AN ALGORITHM FOR CREATING A SEMI-SYNTHETIC DATASET FOR DIABETES
DOI:
https://doi.org/10.26577/JMMCS1291202610Keywords:
diabetes prediction, semi-synthetic dataset, Data augmentation, machine learning algorithms, synthetic medical data, generative model, object similarityAbstract
Recent advances in the areas of artificial intelligence and machine learning have opened up new avenues for enhancing the practice of medical diagnosis. However, researchers face difficulties in accessing quality datasets because of the sensitive nature of real clinical data related to diabetes mellitus. The main objective of this research is to introduce an algorithm intended to generate a semi-synthetic training dataset aimed at improving classification accuracy for diabetes mellitus, particularly type 1 and type 2 diabetes.
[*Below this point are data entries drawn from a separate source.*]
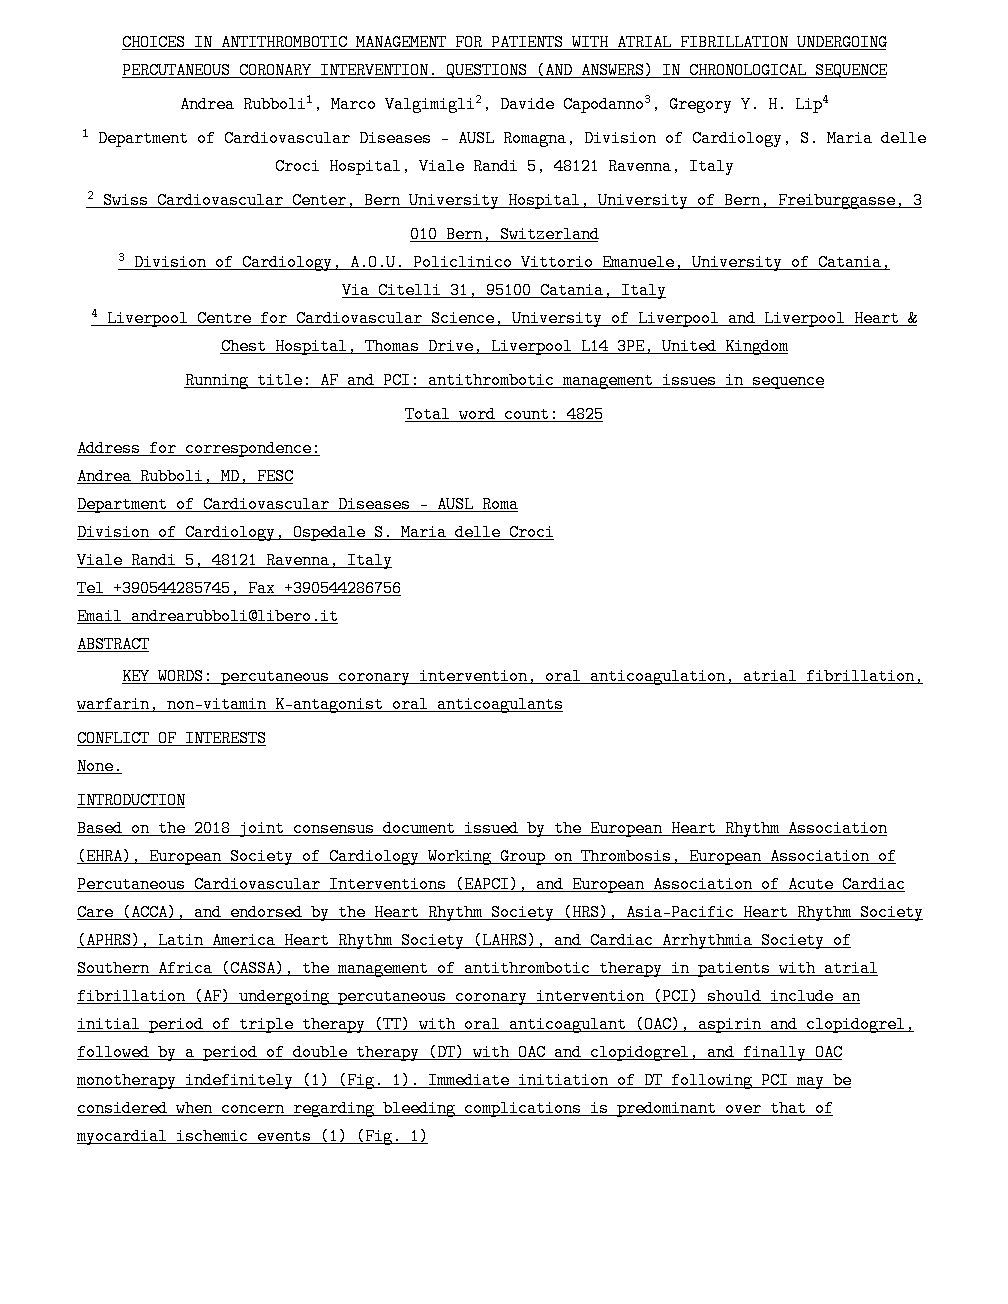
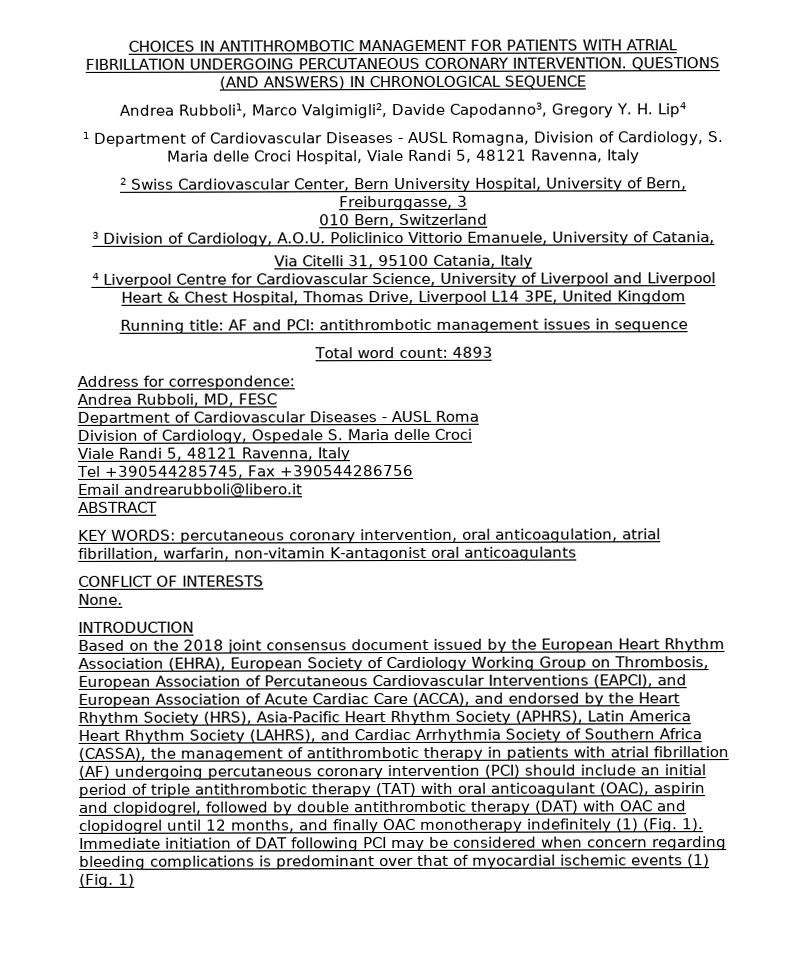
- Total word count: 4825
+ Total word count: 4893
- Based on the 2018 joint consensus document issued by the European Heart Rhythm Association (EHRA), European Society of Cardiology Working Group on Thrombosis, European Association of Percutaneous Cardiovascular Interventions (EAPCI), and European Association of Acute Cardiac Care (ACCA), and endorsed by the Heart Rhythm Society (HRS), Asia-Pacific Heart Rhythm Society (APHRS), Latin America Heart Rhythm Society (LAHRS), and Cardiac Arrhythmia Society of Southern Africa (CASSA), the management of antithrombotic therapy in patients with atrial fibrillation (AF) undergoing percutaneous coronary intervention (PCI) should include an initial period of triple therapy (TT) with oral anticoagulant (OAC), aspirin and clopidogrel, followed by a period of double therapy (DT) with OAC and clopidogrel, and finally OAC monotherapy indefinitely (1) (Fig. 1).
+ Based on the 2018 joint consensus document issued by the European Heart Rhythm Association (EHRA), European Society of Cardiology Working Group on Thrombosis, European Association of Percutaneous Cardiovascular Interventions (EAPCI), and European Association of Acute Cardiac Care (ACCA), and endorsed by the Heart Rhythm Society (HRS), Asia-Pacific Heart Rhythm Society (APHRS), Latin America Heart Rhythm Society (LAHRS), and Cardiac Arrhythmia Society of Southern Africa (CASSA), the management of antithrombotic therapy in patients with atrial fibrillation (AF) undergoing percutaneous coronary intervention (PCI) should include an initial period of triple antithrombotic therapy (TAT) with oral anticoagulant (OAC), aspirin and clopidogrel, followed by double antithrombotic therapy (DAT) with OAC and clopidogrel until 12 months, and finally OAC monotherapy indefinitely (1) (Fig. 1).
- Immediate initiation of DT following PCI may be considered when concern regarding bleeding complications is predominant over that of myocardial ischemic events (1) (Fig. 1)
+ Immediate initiation of DAT following PCI may be considered when concern regarding bleeding complications is predominant over that of myocardial ischemic events (1) (Fig. 1)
An algorithm to generate semi-synthetic diabetes data by statistically analyzing clinical attributes from real patient records. For improving the generation of synthetic samples without altering the properties of the original data, a similarity-based approach focusing on class-object relations was used. The approach used successfully generated synthetic data instances that preserved the inherent structure and distribution typical of real patient data. A similarity-based mechanism ensured the relevance of the created instances, while the study outlined a sequence of steps intended to improve the quality of synthetic datasets. The proposed algorithm creates artificial datasets for diabetes classification with patient data protection. This methodology led to the rise in intra-class similarity from 76.18% to 82.93%, which in turn enhanced the diagnostic accuracy of artificial intelligence-based models.